Common features of the LC-target interactions. (A) Stereoview of TxTex1 (cyan ribbon) and the IC peptide (stick representation). The IC residue, D121, highlight by the red oval is equivalent to the invariant glutamine found in all LC8 target peptides. The green area indicates the hydrophobic contacts between the IC and TcTex1. This region also maps to an equivalent site in LC8. The pink highlighted regions indicate additional hydrophobic sites that may contribute to target specificity. Mutation of L112 to alanine abrogated the TcTex1–IC interaction (24) (A. Dawn and J.C.W., unpublished data). (B) Superposition of β-strands of TcTex1 (cyan) and LC8 (wheat).
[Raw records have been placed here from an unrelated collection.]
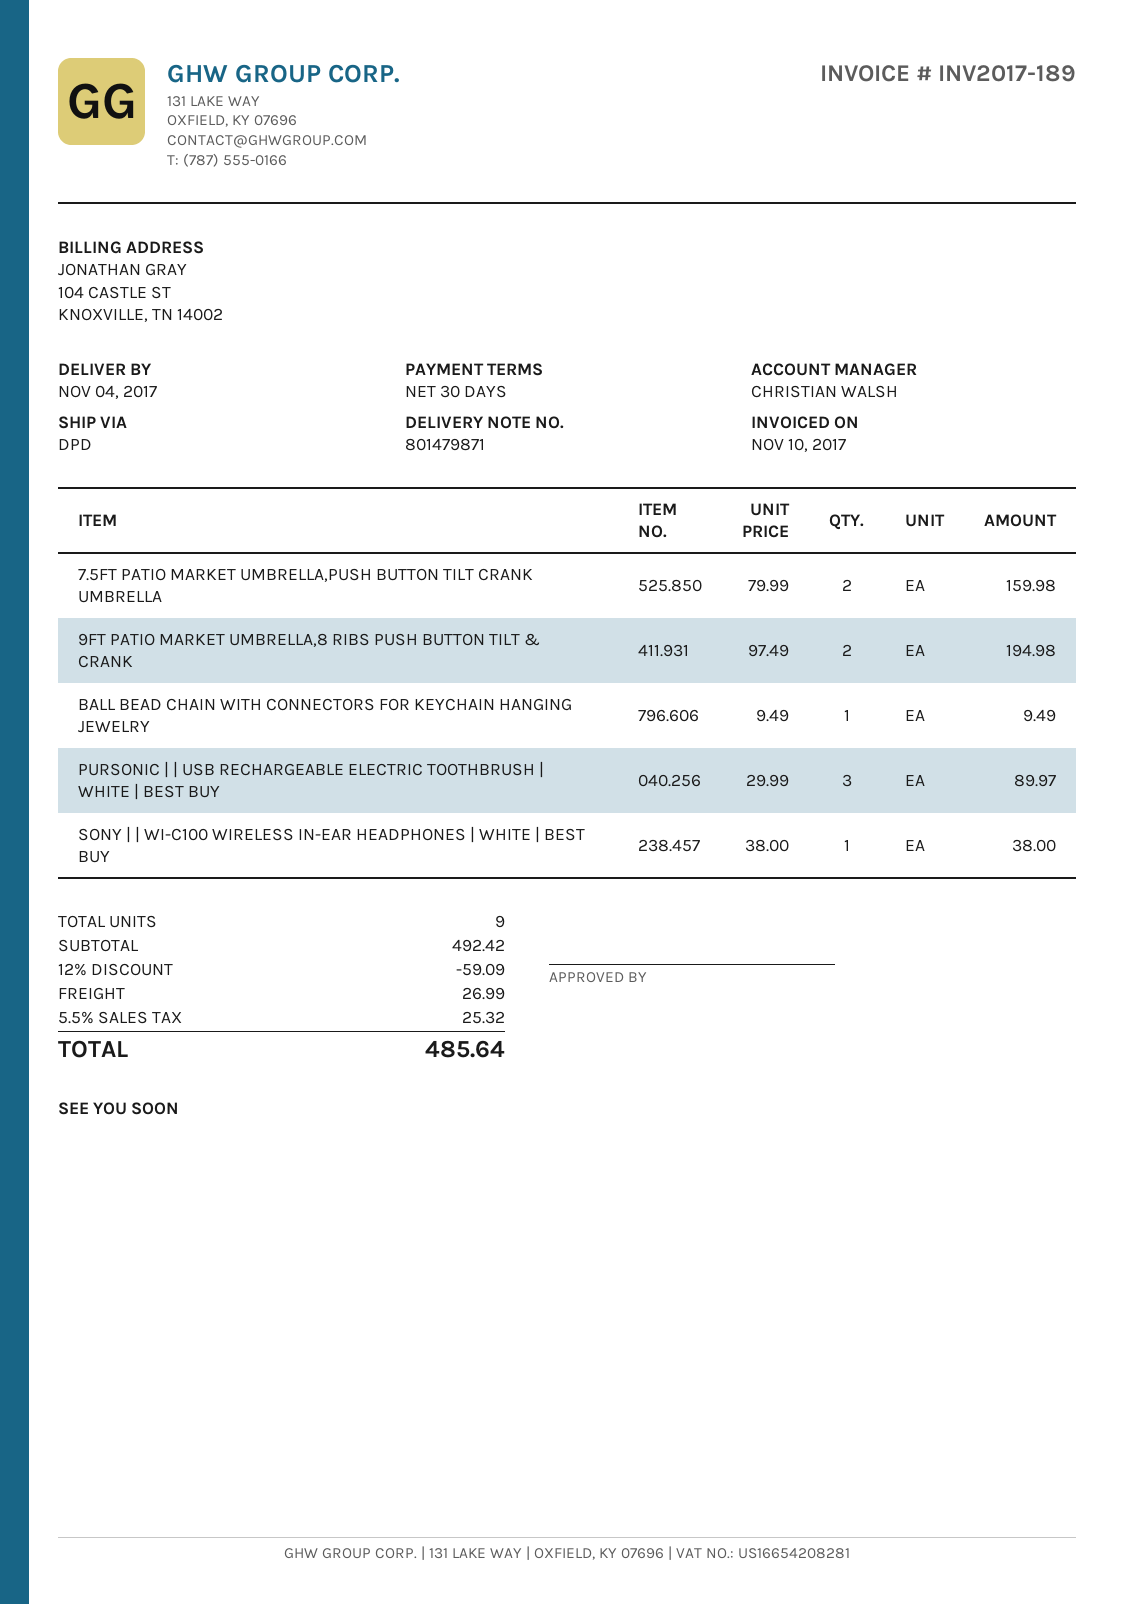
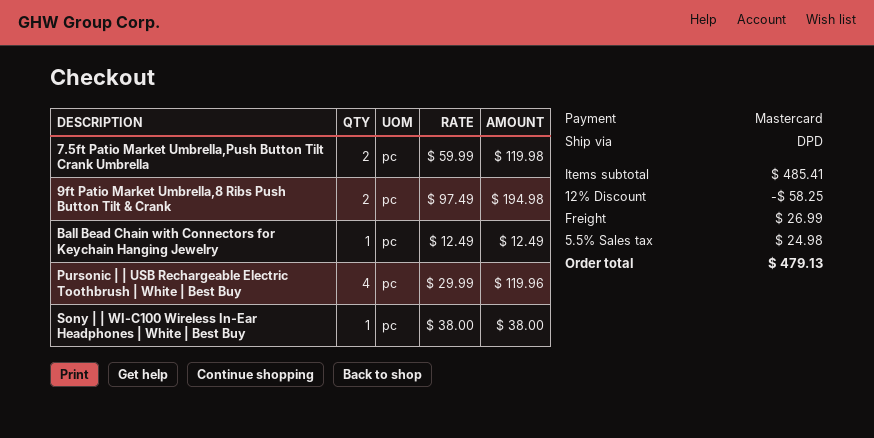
7.5FT PATIO MARKET UMBRELLA,PUSH BUTTON TILT CRANK UMBRELLA: 2 x 79.99 = 159.98 -> 2 x 59.99 = 119.98
BALL BEAD CHAIN WITH CONNECTORS FOR KEYCHAIN HANGING JEWELRY: 1 x 9.49 = 9.49 -> 1 x 12.49 = 12.49
PURSONIC | | USB RECHARGEABLE ELECTRIC TOOTHBRUSH | WHITE | BEST BUY: 3 x 29.99 = 89.97 -> 4 x 29.99 = 119.96
subtotal: 492.42 -> 485.41
discount: 12% = 59.09 -> 12% = 58.25
tax: 5.5% = 25.32 -> 5.5% = 24.98
total: 485.64 -> 479.13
Although TcTex1 and LC8 are structurally similar, TcTex1 is generally extended compared with LC8. This extension results in additional contacts for the IC peptide. Also note that the α2-helix bends away from the IC peptide. (C) Stereoview of LC8 (wheat ribbon) and the IC peptide (stick representation). The invariant glutamine is highlighted in red. The hydrophobic binding pockets are highlighted in green.

Fig. 3.

Thermodynamic analysis. (A) SUPREX curves for 85 μM LC8 (filled circles), 77 μM LC8 in the presence of 442 μM IC_MONO (open circles), 77 μM LC8 in the presence of 442 μM nNOS peptide (filled squares), and 130 μM LC8 in the presence of 374 μM IC_MONO and 130 μM TcTex1 (open triangles). All curves shown were subjected to an H/D exchange time of 45 min. (B) The −RT ln[((<k_int>t/0.693) − 1)/((nⁿ/2ⁿ⁻¹)[P]ⁿ⁻¹)] (i.e., −ΔG_app) versus C_SUPREX^1/2 plots obtained for LC8 (filled circles), LC8 in the presence of IC_MONO (open circles), LC8 in the presence of nNOS peptide (filled squares), and LC8 in the presence of IC_MONO and TcTex11 (open triangles). Protein and peptide concentrations are the same as in A. (C) SUPREX curves for 10 μM LC8 (open circles), 9 μM LC8 in the presence of 454 μM IC_MONO (open diamonds), 8 μM LC8 in the presence of 417 μM IC_MONO and 8 μM TcTex1 (open squares), and 13 μM LC8 in the presence of 35 μM IC_DIMER (open triangles). All curves shown were subjected to an H/D exchange time of 45 min.

Fig. 4.

Potential role of the LCs in cytoplasmic dynein. (A) Model based on the structure and thermodynamic characterization. A cartoon of the dynein motor complex (HC, IC, and LCs) bound to a microtubule (green/yellow) is shown in the upper right corner. The boxed region is the N-terminal half of the IC, part of which includes the IC–LC complex presented herein. The structure represents a probable state of the dynein complex “life cycle.” The prevalent model for the LCs in terms of cargo transport is presented in box 1. Nearly all LC8 targets encode a canonical sequence containing an invariant glutamine (see text) and bind to the same site as the IC. Because the LCs are homodimeric, one binding site can bind to the IC, and the other can bind to a putative LC cargo. However, the ICs and many of the LC targets are dimeric. Thus, they act as bivalent ligands for the bivalent LCs and thus gain affinity through energy additivity as demonstrated by our SUPREX measurements. Because many of the targets identified to bind to the LCs are dimeric, they can compete with the IC for LC binding as shown in box 2. In this model, the dimeric LC targets compete with the IC for LC binding. This would decouple the LCs from the dynein motor and negate their role in cargo transport, in disagreement with the current model. Alternatively, a posttranslation modification of the LCs or IC could lead to their dissociation. If the local concentration is less than the LC dimerization constant, the LCs could become monomeric (box 3). Monomeric LC8 cannot bind the dimeric IC (C. M. Lightcap and J.C.W., unpublished data). (B) Schematic of the dynein IC. The C-terminal region of the IC contains a WD domain that binds to the dynein HCs. The N-terminal region contains a strongly predicted coiled coil region, a serine rich region and variable splice sites. This N-terminal region of the IC, which is strongly predicted to be intrinsically unstructured, binds to p150^Glued and the LCs. Phosphorylation of the IC at Ser-84 blocks the dynein–dynactin interaction.